Task: Once the pictures are set aside, reproduce all of the records exactly.

Data supplied:

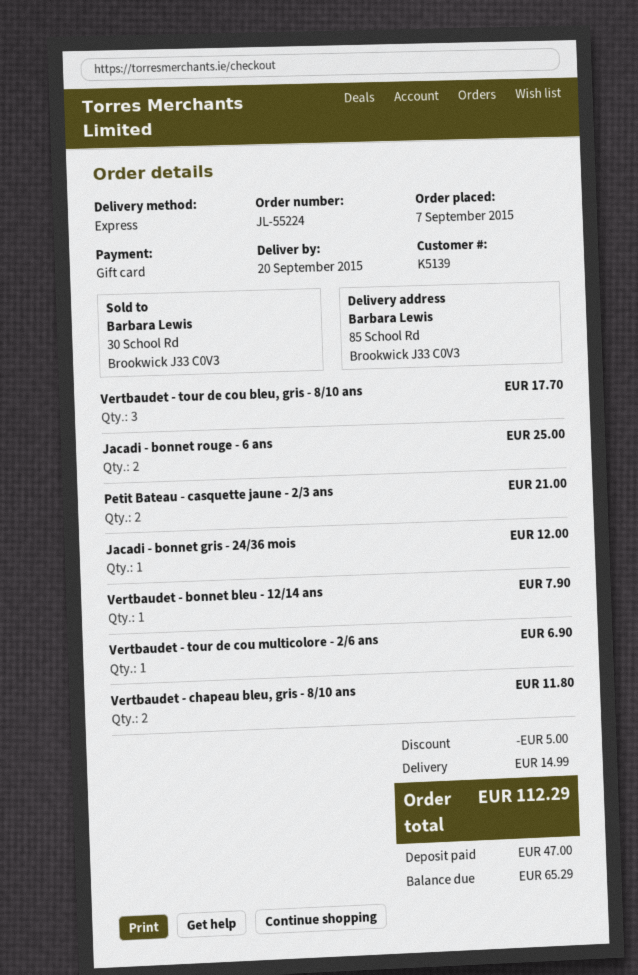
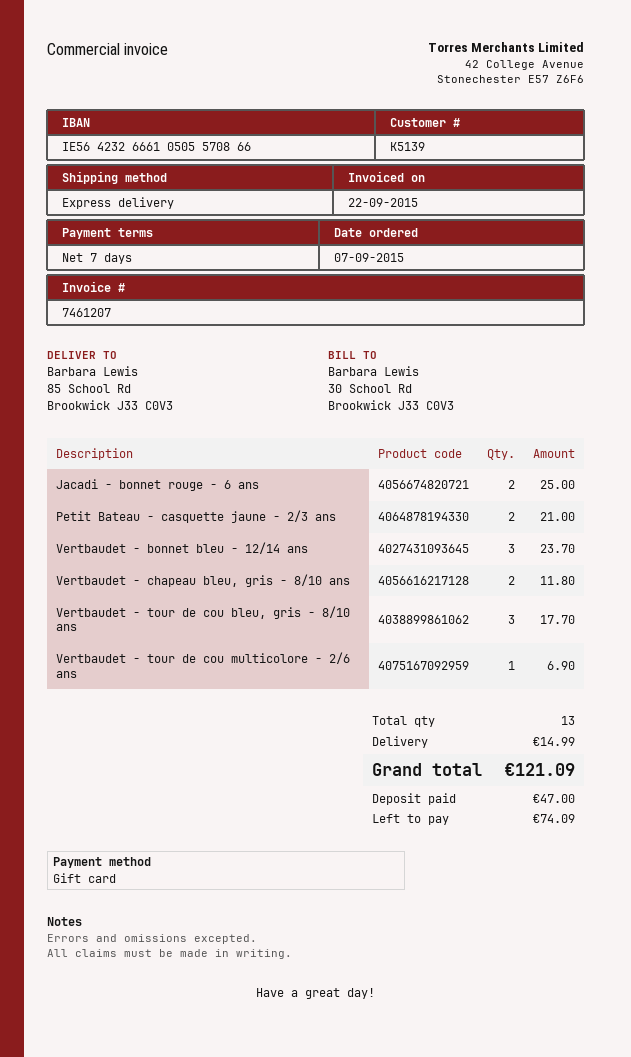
Jacadi - bonnet gris - 24/36 mois: 1 for 12.00 -> none
Vertbaudet - bonnet bleu - 12/14 ans: 1 for 7.90 -> 3 for 23.70
discount: 5.00 -> none
total: 112.29 -> 121.09
balance: 65.29 -> 74.09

Expected answer:
Jacadi - bonnet gris - 24/36 mois: 1 for 12.00 -> none
Vertbaudet - bonnet bleu - 12/14 ans: 1 for 7.90 -> 3 for 23.70
discount: 5.00 -> none
total: 112.29 -> 121.09
balance: 65.29 -> 74.09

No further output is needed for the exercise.